─── MATERIAL FOR THIS EXERCISE

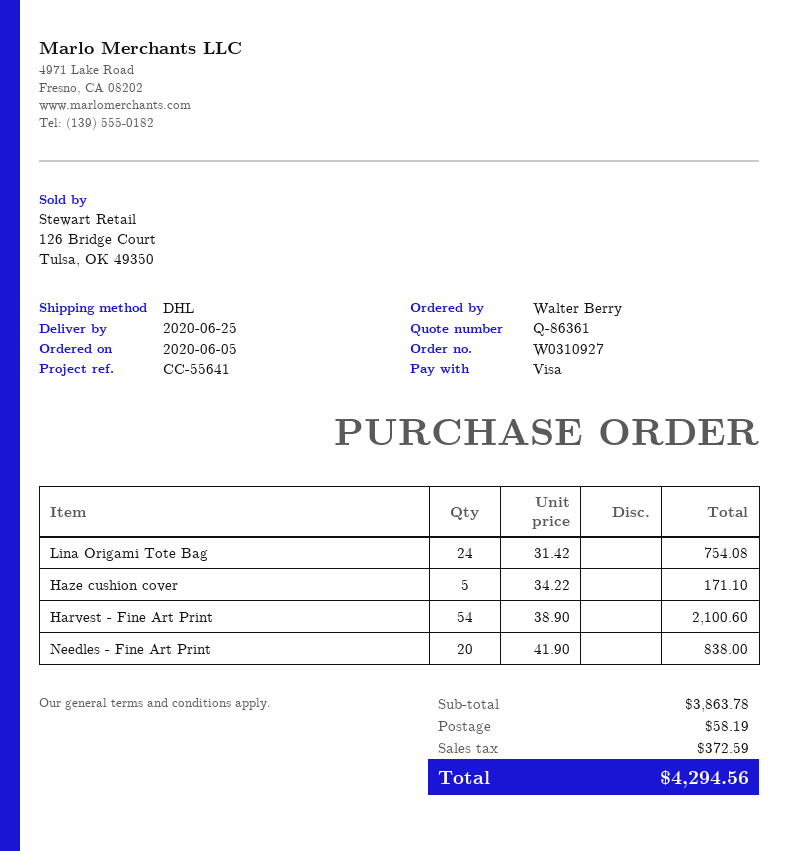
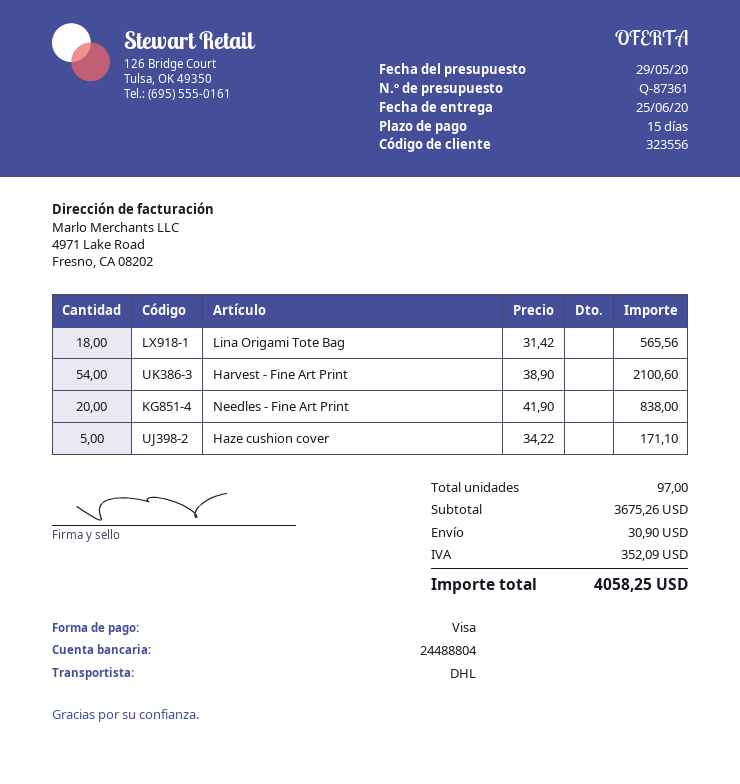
quote number: Q-86361 -> Q-87361
Lina Origami Tote Bag: 24 x 31.42 = 754.08 -> 18 x 31.42 = 565.56
subtotal: 3863.78 -> 3675.26
shipping: 58.19 -> 30.90
tax: 372.59 -> 352.09
total: 4294.56 -> 4058.25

──────

▶ [PROBLEM TO SOLVE]
Your response should consist solely of the lines from the one containing "subtotal: 3863.78 -> 3675.26" to the end of the entries, both ends included, exactly as they appear.

▶ [YOUR SOLUTION]
subtotal: 3863.78 -> 3675.26
shipping: 58.19 -> 30.90
tax: 372.59 -> 352.09
total: 4294.56 -> 4058.25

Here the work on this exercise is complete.